You are hosting yours own instances of Mediagoblin - as it is not officially packaged in Debian yet, how do you manage it and how would you encourage others to do it?

I followed the MediaGoblin documentation for its last stable release, and hanged on the IRC channel when in doubts/problems. It was not so hard, because it's well documented for Debian systems, and most of the dependencies are already packaged (in stable and testing). MediaGoblin is in its way to stretch too (thanks simonft and the rest of people working on this!). I'm documenting my adventures with selfhosting in my blog, but I need to write more often, and put more time in my small server (now I try to selfhost my git projects with cgit, and I want to setup an XMPP server and Etherpad Lite too).

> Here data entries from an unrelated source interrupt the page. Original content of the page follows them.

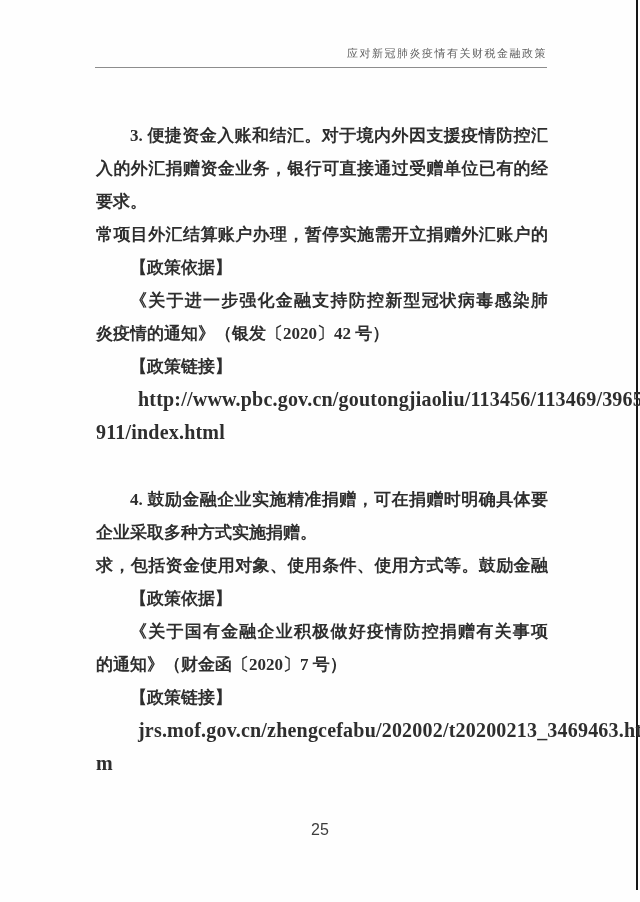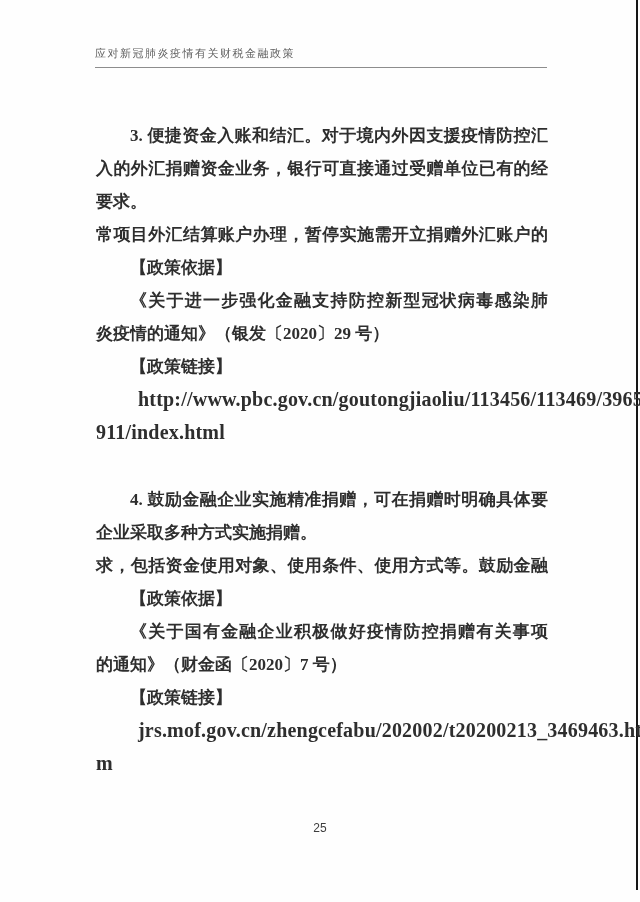--- a/index.html
+++ b/index.html
@@ -18,21 +18,21 @@
     right: 2px;
     width: 2px;
     height: 890px;
     background: #161616;
   }
   .header {
     position: absolute;
     left: 95px;
     top: 45px;
     width: 452px;
-    text-align: left;
+    text-align: right;
   }
   .header-title {
     font-size: 11px;
     color: #5f5f5f;
     letter-spacing: 1.5px;
     line-height: 16px;
   }
   .header-rule {
     margin-top: 6px;
     height: 0;
@@ -65,21 +65,21 @@
   }
   .ln.url.ind { text-indent: 2.1em; }
   .section-4 { margin-top: 34px; }
   .footer {
     position: absolute;
     left: 0;
     top: 821px;
     width: 640px;
     text-align: center;
     font-family: "Liberation Sans", "DejaVu Sans", sans-serif;
-    font-size: 12px;
+    font-size: 16px;
     color: #3d3d3d;
   }
 </style>
 </head>
 <body>
 
 <div class="page">
 
   <div class="edge-line"></div>
 
@@ -91,21 +91,21 @@
   <div class="content">
 
     <div class="section-3">
       <div class="ln ind">3. 便捷资金入账和结汇。对于境内外因支援疫情防控汇</div>
       <div class="ln">入的外汇捐赠资金业务，银行可直接通过受赠单位已有的经</div>
       <div class="ln end">要求。</div>
       <div class="ln">常项目外汇结算账户办理，暂停实施需开立捐赠外汇账户的</div>
 
       <div class="ln ind end">【政策依据】</div>
       <div class="ln ind">《关于进一步强化金融支持防控新型冠状病毒感染肺</div>
-      <div class="ln end">炎疫情的通知》（银发〔2020〕29 号）</div>
+      <div class="ln end">炎疫情的通知》（银发〔2020〕42 号）</div>
 
       <div class="ln ind end">【政策链接】</div>
       <div class="ln url ind">http://www.pbc.gov.cn/goutongjiaoliu/113456/113469/3965</div>
       <div class="ln url end">911/index.html</div>
     </div>
 
     <div class="section-4">
       <div class="ln ind">4. 鼓励金融企业实施精准捐赠，可在捐赠时明确具体要</div>
       <div class="ln end">企业采取多种方式实施捐赠。</div>
       <div class="ln">求，包括资金使用对象、使用条件、使用方式等。鼓励金融</div>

You are trying to resolve with self-hosting personal issues with services such as WhatsUp and other non-free parts of our everyday lives- what issues are you hitting on during your way and how do you resolve them?

"#iloveemail", but people don't love it anymore, it seems... I've researched a bit about instant messaging to try to propose alternatives to WhatsApp to my family and friends. It seems Conversations with a community XMPP server where to create multi user chat rooms can be a replacement, so my plan is to try during this year. Meanwhile, I've setup the MediaGoblin site so I upload the photos there instead of sending them with the phone, and for the 1-to-1 chat I try to move people to Kontalk (instant messaging, GPG, photos, voice notes...). For the videocalls, I promote Jitsi or just point people to I have account and and will try to host Owncloud too. We'll see what happens.

You are interested in radio shows - what drives you into that field and will we see soon any podcasts from Laura?

I like to talk and I'm not a shy person, so the few times that in any of my social groups there was a chance to "talk in the radio", I volunteered and enjoyed. This has been, in my life, 6 or 7 times (in Spanish, talking about social activism or politics. No records, though!). Some months ago the people of "El Binario" invited me to talk at "findenegro" about and free networks (in Spanish), I accepted and had a very nice time (audios in my mediagoblin). I wish I have more free time to listen to podcasts and maybe to join some other people to participate in a program in a regular basis. OTOH, my son asks for a tale almost each day... I follow one of Gianni Rodari "The grammar of fantasy"'s approach: take some day-to-day facts and add something unexpected and crazy, and tailor a short story. Maybe I could record them and publish in my MediaGoblin... Of course their literary quality is not even near to Gianni Rodari's but people that listened to them when I was storytelling (in the metro, my mother at home, some friends...) say they are fun and interesting. Who knows!